→ DATA EXTRACTS
-- Opening Marker --
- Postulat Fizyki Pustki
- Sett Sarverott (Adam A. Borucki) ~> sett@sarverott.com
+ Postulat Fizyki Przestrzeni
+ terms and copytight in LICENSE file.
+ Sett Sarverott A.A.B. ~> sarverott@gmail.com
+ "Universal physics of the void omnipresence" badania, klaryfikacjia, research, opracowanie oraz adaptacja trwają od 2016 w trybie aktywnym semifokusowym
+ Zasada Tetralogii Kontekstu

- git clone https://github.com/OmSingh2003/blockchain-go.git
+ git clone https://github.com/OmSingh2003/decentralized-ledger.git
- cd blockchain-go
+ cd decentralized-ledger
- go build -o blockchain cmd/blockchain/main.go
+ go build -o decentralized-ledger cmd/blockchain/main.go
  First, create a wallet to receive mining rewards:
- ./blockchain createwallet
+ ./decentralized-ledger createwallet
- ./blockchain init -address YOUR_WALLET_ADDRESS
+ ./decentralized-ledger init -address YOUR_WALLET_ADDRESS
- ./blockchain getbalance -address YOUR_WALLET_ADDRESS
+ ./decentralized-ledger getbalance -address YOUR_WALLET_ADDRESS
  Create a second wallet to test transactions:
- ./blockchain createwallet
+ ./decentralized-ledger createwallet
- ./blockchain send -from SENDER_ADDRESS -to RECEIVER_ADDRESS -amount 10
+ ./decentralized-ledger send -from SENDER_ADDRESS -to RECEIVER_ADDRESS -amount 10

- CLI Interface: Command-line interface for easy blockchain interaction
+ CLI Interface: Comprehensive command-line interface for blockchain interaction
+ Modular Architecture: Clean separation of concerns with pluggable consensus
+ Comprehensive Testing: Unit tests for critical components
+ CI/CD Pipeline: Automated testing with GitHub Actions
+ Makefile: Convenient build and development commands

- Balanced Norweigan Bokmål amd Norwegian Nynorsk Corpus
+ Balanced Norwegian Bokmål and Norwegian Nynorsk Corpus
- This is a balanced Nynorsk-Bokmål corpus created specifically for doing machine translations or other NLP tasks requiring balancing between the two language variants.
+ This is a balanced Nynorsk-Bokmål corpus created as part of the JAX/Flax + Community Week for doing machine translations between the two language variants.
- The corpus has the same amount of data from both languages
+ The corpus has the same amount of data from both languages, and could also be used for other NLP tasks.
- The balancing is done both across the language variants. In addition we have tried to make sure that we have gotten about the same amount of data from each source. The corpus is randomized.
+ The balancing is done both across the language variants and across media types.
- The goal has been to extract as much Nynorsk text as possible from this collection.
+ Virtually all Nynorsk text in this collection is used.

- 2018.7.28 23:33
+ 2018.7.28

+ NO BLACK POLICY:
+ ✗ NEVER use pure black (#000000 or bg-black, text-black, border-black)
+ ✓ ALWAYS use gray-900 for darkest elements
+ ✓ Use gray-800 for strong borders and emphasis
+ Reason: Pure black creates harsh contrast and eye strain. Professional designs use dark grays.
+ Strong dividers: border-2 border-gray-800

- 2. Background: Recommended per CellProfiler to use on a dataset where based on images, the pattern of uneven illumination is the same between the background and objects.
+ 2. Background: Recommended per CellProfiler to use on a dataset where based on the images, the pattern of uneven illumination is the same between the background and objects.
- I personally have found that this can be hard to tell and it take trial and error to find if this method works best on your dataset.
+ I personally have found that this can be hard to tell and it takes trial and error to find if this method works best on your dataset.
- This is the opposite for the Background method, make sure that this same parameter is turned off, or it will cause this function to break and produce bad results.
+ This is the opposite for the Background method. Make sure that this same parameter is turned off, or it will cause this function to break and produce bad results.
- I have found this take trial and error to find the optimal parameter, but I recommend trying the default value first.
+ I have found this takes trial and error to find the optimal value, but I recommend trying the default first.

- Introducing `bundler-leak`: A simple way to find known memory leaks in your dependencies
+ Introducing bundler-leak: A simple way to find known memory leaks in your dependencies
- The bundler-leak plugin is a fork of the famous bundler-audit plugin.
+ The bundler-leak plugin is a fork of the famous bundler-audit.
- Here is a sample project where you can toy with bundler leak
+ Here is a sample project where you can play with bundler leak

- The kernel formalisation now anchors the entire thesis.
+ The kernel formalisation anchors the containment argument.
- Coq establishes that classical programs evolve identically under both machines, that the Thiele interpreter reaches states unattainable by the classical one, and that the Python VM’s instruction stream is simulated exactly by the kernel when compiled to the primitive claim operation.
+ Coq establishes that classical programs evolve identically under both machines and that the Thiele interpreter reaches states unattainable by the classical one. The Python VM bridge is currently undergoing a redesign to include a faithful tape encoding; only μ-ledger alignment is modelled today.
-- Closing Marker --
→ DIRECTIONS
Everything from the line containing "- git clone" through the line containing "- go build -o" in the material above should be retyped exactly, both ends included, and nothing more.

→ FINISHED EXERCISE
- git clone https://github.com/OmSingh2003/blockchain-go.git
+ git clone https://github.com/OmSingh2003/decentralized-ledger.git
- cd blockchain-go
+ cd decentralized-ledger
- go build -o blockchain cmd/blockchain/main.go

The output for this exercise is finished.